Problem requirements: When copying the records below, keep every word as it is and drop the images.

Dataset records:
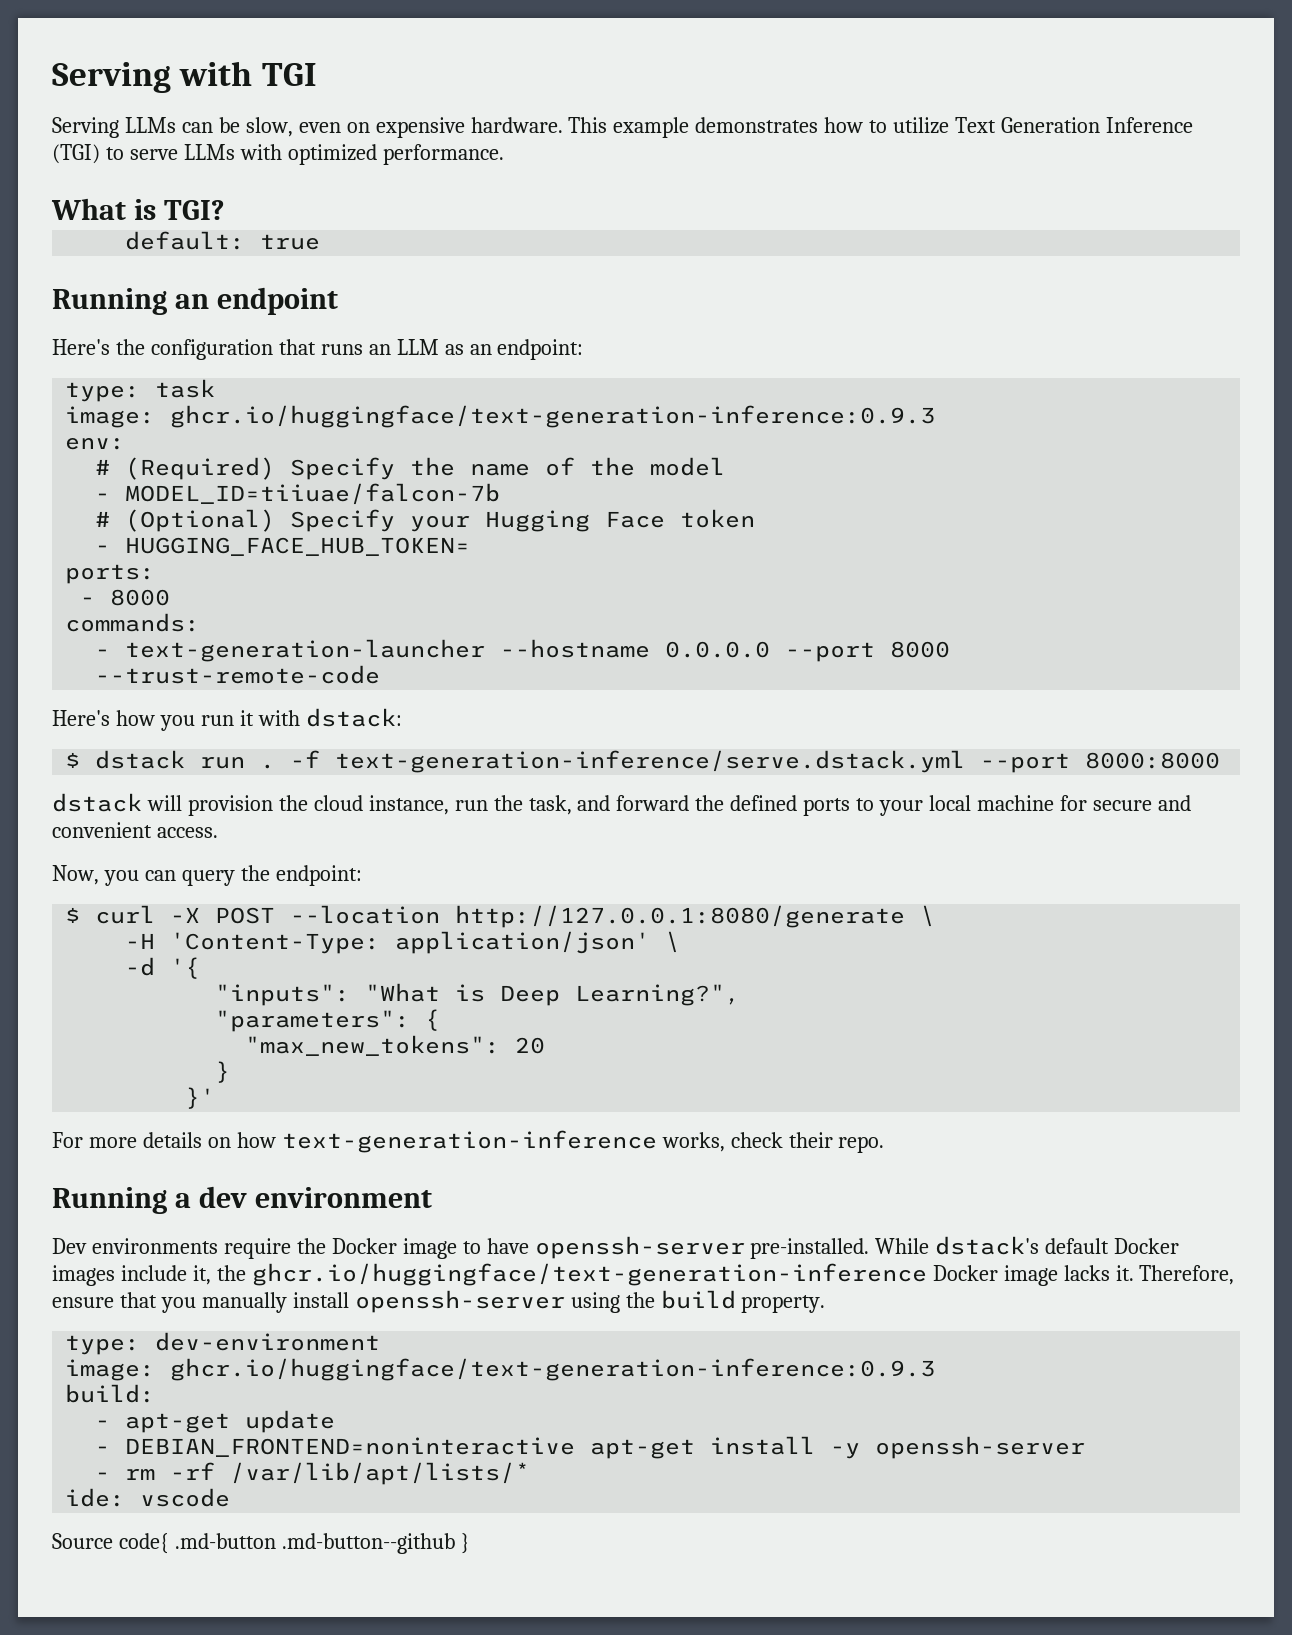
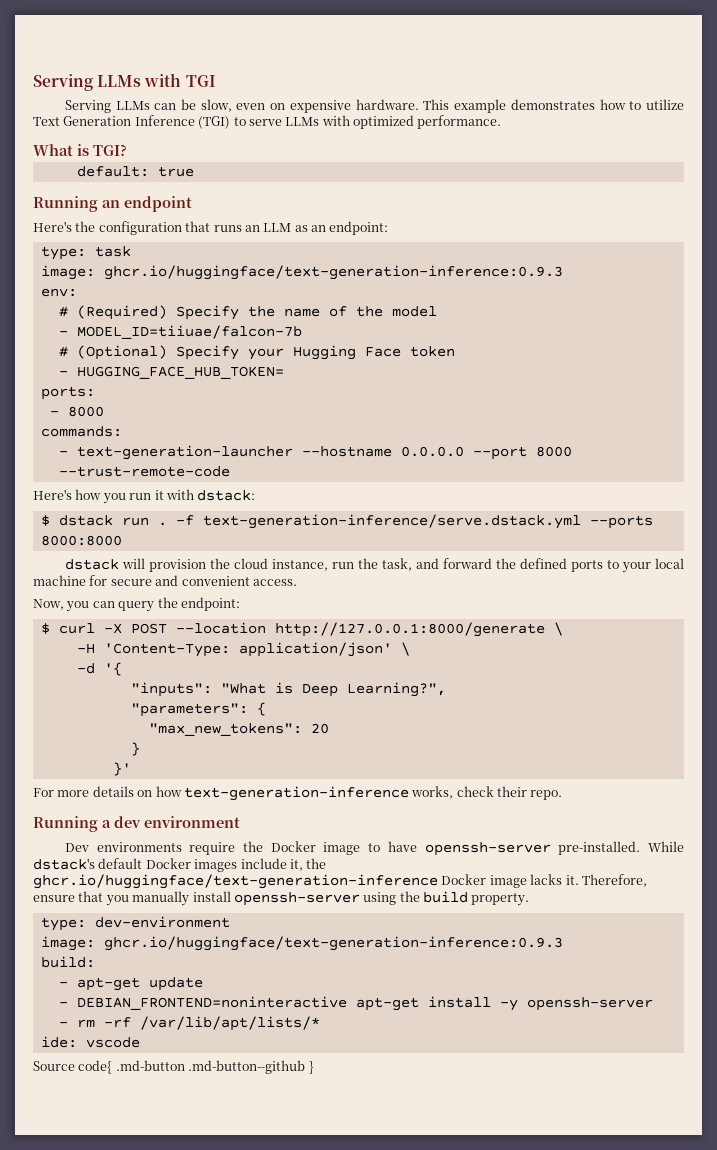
- Serving with TGI
+ Serving LLMs with TGI
- -f text-generation-inference/serve.dstack.yml --port 8000:8000
+ -f text-generation-inference/serve.dstack.yml --ports 8000:8000
- $ curl -X POST --location http://127.0.0.1:8080/generate \
+ $ curl -X POST --location http://127.0.0.1:8000/generate \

Task response:
- Serving with TGI
+ Serving LLMs with TGI
- -f text-generation-inference/serve.dstack.yml --port 8000:8000
+ -f text-generation-inference/serve.dstack.yml --ports 8000:8000
- $ curl -X POST --location http://127.0.0.1:8080/generate \
+ $ curl -X POST --location http://127.0.0.1:8000/generate \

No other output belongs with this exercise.